About this exercise - Below are some records; output exactly the lines from the line with "[538,72,564,82] Puxl ->" to the line with "(113, 105) none", both ends kept, and nothing more.

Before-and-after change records
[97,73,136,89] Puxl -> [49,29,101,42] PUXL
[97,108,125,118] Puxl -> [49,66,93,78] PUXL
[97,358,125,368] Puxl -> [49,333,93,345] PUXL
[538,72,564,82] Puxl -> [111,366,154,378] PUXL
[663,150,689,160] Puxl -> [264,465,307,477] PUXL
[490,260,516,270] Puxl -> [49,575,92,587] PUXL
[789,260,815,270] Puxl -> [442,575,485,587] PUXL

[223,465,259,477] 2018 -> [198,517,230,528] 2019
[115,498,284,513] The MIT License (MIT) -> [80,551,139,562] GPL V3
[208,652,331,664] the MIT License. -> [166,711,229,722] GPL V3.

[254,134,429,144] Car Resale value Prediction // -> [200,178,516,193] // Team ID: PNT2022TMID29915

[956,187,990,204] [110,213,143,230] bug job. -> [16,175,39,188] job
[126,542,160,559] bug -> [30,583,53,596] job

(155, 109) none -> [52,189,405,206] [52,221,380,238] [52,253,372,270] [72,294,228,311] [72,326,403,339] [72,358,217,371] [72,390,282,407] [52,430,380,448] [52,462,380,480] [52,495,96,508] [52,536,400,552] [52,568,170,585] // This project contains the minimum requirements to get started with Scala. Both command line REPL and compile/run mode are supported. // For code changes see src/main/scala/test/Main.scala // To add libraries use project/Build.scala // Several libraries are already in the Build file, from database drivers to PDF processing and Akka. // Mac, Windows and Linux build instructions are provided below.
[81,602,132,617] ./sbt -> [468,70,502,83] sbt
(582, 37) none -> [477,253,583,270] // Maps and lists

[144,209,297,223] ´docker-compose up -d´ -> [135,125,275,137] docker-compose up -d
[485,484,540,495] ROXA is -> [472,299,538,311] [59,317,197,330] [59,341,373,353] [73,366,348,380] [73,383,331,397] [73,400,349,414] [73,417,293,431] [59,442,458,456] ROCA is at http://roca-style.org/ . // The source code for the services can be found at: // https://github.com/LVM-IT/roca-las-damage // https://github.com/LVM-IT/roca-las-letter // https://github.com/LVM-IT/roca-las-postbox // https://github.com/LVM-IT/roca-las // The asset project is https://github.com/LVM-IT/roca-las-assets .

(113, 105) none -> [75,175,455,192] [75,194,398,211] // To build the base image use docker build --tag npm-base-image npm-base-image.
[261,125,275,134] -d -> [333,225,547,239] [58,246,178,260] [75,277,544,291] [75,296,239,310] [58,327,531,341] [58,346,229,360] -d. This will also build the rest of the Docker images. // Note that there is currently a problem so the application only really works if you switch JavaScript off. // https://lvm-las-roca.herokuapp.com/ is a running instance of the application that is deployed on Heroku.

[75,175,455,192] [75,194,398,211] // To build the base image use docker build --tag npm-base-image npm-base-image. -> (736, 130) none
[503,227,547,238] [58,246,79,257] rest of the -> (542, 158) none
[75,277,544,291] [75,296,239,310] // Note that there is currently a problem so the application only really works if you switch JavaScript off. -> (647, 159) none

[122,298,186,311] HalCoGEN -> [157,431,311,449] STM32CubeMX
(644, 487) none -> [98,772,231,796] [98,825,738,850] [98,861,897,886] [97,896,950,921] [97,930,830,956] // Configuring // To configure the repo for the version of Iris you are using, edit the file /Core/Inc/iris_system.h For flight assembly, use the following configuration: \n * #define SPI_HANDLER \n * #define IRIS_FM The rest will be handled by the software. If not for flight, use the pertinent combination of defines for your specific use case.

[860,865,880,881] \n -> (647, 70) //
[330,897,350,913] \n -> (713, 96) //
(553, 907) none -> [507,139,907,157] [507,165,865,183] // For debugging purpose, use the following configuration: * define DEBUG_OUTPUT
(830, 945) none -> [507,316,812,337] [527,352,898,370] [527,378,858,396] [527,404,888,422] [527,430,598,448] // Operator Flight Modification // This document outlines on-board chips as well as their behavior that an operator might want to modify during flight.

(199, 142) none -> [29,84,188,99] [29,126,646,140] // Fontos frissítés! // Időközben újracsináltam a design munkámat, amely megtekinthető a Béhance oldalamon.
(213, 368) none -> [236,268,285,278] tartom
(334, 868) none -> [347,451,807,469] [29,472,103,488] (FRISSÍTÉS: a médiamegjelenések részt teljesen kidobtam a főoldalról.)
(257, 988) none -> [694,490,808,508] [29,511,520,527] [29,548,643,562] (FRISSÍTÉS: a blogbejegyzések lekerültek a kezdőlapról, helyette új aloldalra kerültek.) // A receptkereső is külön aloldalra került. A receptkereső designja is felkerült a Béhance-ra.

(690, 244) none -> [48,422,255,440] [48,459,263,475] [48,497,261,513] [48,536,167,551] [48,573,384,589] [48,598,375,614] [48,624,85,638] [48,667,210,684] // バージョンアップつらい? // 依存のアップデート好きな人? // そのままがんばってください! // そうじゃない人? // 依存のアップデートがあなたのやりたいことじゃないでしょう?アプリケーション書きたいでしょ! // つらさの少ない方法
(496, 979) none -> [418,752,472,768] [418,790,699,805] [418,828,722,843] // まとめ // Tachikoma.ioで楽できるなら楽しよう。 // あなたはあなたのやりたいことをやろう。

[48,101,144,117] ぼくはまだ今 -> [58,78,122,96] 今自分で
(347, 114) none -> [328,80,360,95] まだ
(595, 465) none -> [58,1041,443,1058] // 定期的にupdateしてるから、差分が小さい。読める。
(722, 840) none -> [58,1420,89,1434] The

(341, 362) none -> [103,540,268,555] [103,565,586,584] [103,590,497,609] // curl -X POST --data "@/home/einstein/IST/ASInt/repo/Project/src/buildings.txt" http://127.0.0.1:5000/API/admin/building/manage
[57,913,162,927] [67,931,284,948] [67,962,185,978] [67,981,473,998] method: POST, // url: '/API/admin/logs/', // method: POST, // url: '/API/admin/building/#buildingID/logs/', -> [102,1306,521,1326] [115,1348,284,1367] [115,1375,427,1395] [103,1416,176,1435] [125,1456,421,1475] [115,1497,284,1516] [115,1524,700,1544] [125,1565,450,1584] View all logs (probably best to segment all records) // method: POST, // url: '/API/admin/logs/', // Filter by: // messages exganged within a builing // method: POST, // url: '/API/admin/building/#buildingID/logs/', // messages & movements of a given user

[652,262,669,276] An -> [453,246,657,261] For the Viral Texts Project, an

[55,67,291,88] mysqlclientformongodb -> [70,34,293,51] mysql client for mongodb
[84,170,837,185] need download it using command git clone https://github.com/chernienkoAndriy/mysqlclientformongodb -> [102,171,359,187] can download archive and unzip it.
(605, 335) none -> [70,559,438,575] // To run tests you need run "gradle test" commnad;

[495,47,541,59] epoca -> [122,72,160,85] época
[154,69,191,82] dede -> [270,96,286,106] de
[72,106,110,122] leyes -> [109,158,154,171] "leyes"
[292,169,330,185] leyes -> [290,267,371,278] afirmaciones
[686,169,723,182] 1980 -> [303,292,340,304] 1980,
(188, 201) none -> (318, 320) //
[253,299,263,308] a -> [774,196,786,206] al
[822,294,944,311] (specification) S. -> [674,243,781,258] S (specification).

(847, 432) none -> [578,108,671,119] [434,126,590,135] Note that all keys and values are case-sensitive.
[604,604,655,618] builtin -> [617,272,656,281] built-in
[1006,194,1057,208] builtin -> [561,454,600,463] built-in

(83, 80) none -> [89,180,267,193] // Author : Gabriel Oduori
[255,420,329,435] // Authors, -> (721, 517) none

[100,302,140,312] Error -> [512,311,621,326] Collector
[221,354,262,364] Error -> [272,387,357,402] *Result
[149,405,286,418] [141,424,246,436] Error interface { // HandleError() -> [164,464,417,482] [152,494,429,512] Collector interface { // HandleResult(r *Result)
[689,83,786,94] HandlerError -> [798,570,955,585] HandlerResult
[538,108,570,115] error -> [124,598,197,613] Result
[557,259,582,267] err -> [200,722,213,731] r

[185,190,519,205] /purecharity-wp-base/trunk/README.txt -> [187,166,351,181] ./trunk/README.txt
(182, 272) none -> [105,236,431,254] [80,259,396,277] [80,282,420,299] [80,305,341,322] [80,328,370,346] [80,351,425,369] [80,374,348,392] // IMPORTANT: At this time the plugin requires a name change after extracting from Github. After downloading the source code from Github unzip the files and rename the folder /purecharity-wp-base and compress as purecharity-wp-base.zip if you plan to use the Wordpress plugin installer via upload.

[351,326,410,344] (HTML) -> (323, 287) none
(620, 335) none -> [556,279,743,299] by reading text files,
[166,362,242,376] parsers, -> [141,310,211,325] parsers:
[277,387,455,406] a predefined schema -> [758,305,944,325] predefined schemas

Exercise solution -
[538,72,564,82] Puxl -> [111,366,154,378] PUXL
[663,150,689,160] Puxl -> [264,465,307,477] PUXL
[490,260,516,270] Puxl -> [49,575,92,587] PUXL
[789,260,815,270] Puxl -> [442,575,485,587] PUXL

[223,465,259,477] 2018 -> [198,517,230,528] 2019
[115,498,284,513] The MIT License (MIT) -> [80,551,139,562] GPL V3
[208,652,331,664] the MIT License. -> [166,711,229,722] GPL V3.

[254,134,429,144] Car Resale value Prediction // -> [200,178,516,193] // Team ID: PNT2022TMID29915

[956,187,990,204] [110,213,143,230] bug job. -> [16,175,39,188] job
[126,542,160,559] bug -> [30,583,53,596] job

(155, 109) none -> [52,189,405,206] [52,221,380,238] [52,253,372,270] [72,294,228,311] [72,326,403,339] [72,358,217,371] [72,390,282,407] [52,430,380,448] [52,462,380,480] [52,495,96,508] [52,536,400,552] [52,568,170,585] // This project contains the minimum requirements to get started with Scala. Both command line REPL and compile/run mode are supported. // For code changes see src/main/scala/test/Main.scala // To add libraries use project/Build.scala // Several libraries are already in the Build file, from database drivers to PDF processing and Akka. // Mac, Windows and Linux build instructions are provided below.
[81,602,132,617] ./sbt -> [468,70,502,83] sbt
(582, 37) none -> [477,253,583,270] // Maps and lists

[144,209,297,223] ´docker-compose up -d´ -> [135,125,275,137] docker-compose up -d
[485,484,540,495] ROXA is -> [472,299,538,311] [59,317,197,330] [59,341,373,353] [73,366,348,380] [73,383,331,397] [73,400,349,414] [73,417,293,431] [59,442,458,456] ROCA is at http://roca-style.org/ . // The source code for the services can be found at: // https://github.com/LVM-IT/roca-las-damage // https://github.com/LVM-IT/roca-las-letter // https://github.com/LVM-IT/roca-las-postbox // https://github.com/LVM-IT/roca-las // The asset project is https://github.com/LVM-IT/roca-las-assets .

(113, 105) none -> [75,175,455,192] [75,194,398,211] // To build the base image use docker build --tag npm-base-image npm-base-image.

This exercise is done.